Local ONNX inference (embeddings + first-class classify) and AI-gateway OpenTelemetry improvements#503
Merged
Merged
Conversation
Add a tract-backed sentence embedder mirroring OnnxClassifier: mean-pool the last hidden state weighted by attention mask, then L2-normalize so a dot product is cosine similarity. Pure pooling/normalize helpers are unit tested without a model; a gated real-model test covers load + embed. Pin all-MiniLM-L6-v2 (Apache-2.0, 384-dim) in known_models (empty SHA, operator-computed on first download, same convention as prompt-injection-v2). Co-Authored-By: Claude Opus 4.8 (1M context) <noreply@anthropic.com>
Mirror classify(): build EmbedRequest, apply the per-call timeout, map EmbedResponse embeddings to Vec<Vec<f32>>, reuse Timeout/Rpc errors. The stub service now returns fixed vectors so the mapping is round-trip tested. Co-Authored-By: Claude Opus 4.8 (1M context) <noreply@anthropic.com>
Add an embedder registry + --embed-model/--default-embed-model flags; embed() resolves the model, runs OnnxEmbedder::embed on the blocking pool, and returns one Embedding per input. Returns FAILED_PRECONDITION when no embed model is loaded so the caller treats it as a cache miss.

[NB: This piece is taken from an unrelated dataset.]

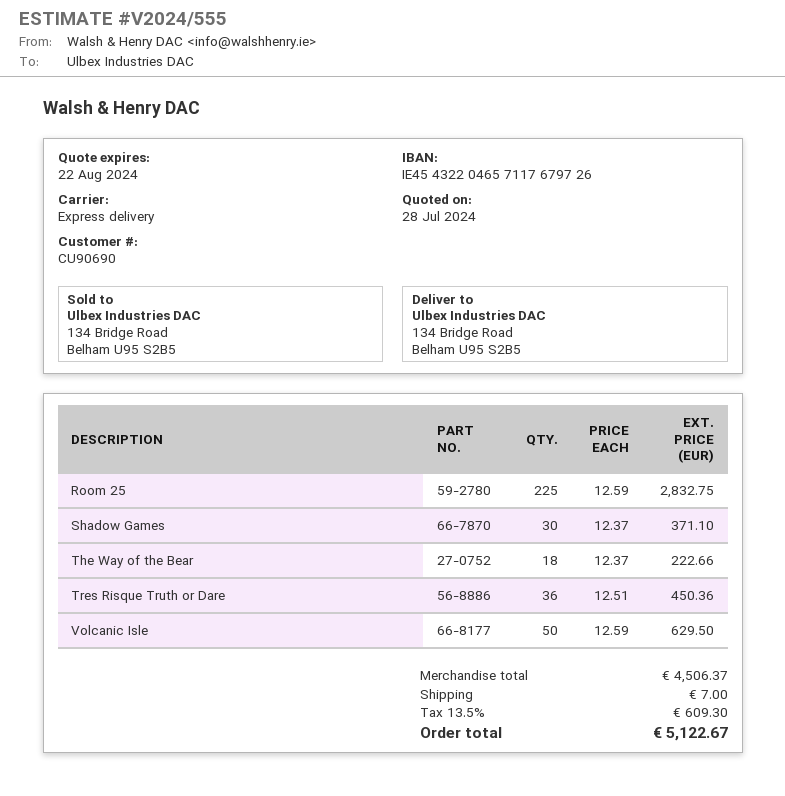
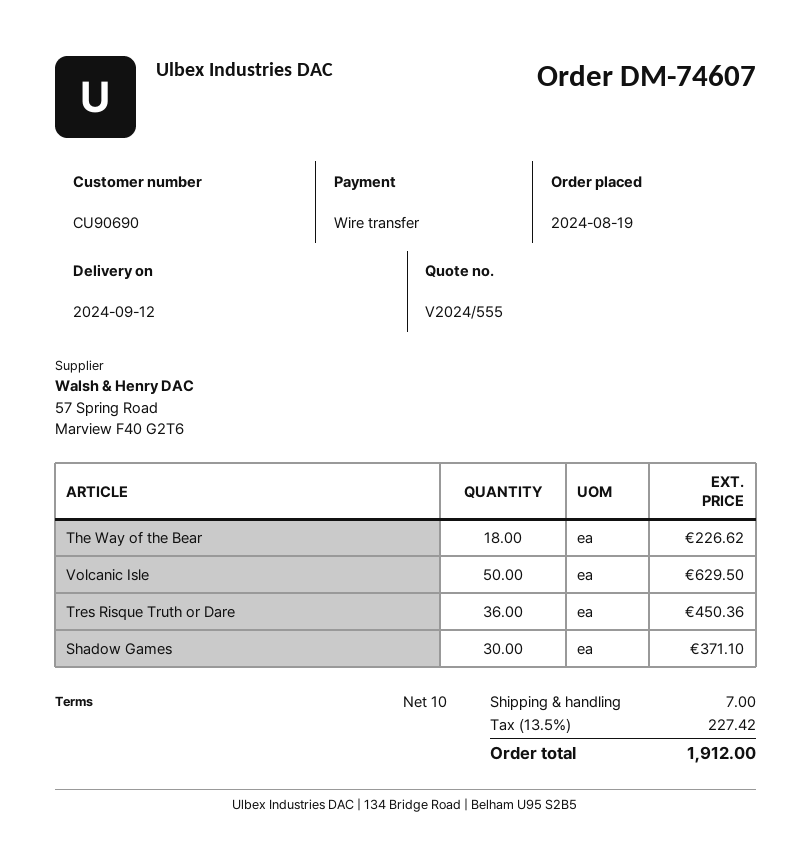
Room 25: 225 for 2832.75 -> none
The Way of the Bear: 18 for 222.66 -> 18 for 226.62
tax: 13.5% = 609.30 -> 13.5% = 227.42
total: 5122.67 -> 1912.00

ModelInfo reports embedding_dim (learned via a one-time warmup embed). Co-Authored-By: Claude Opus 4.8 (1M context) <noreply@anthropic.com>
…1223)
Add EmbeddingSource { provider (default), sidecar, inprocess } plus
SidecarEmbeddingConfig/InprocessEmbeddingConfig to the semantic_cache
block. compute_embedding_sidecar vectorizes prompts via the local
classifier sidecar (free, no egress). ai_dispatch branches on the source
and falls through to an uncached upstream call on any embed error, so a
down sidecar never wedges a request. Defaults are unchanged (source =
provider). In-process source is parsed but deferred: sbproxy-classifiers
depends on sbproxy-ai, so the in-process embedder must live in
sbproxy-core (follow-up).
Co-Authored-By: Claude Opus 4.8 (1M context) <noreply@anthropic.com>
Add detector: "inprocess", an opt-in in-process tract classifier with a max_model_bytes guard (bounding the OOM risk WOR-612 flagged). Mirrors the sidecar detector's score->label mapping and fails open on inference error. Operators wanting process isolation still use detector: "sidecar". Co-Authored-By: Claude Opus 4.8 (1M context) <noreply@anthropic.com>
…ti-tenant (WOR-1225)
New sbproxy_* metrics: semantic_cache_results_total{tenant,origin,source,
result}, inference_requests_total{kind,backend,model,result},
inference_duration_seconds. SOTA usage tracking: ai_tokens_saved_total +
ai_cost_saved_micros_total attribute the tokens/cost a semantic-cache hit
avoided (same cost table as spent cost), wired into the existing
record_cache_hit_savings ledger hook. Cache result + savings metrics and
the new dispatch log lines carry a tenant label for multi-tenant
attribution. Cataloged in metrics-stability.md.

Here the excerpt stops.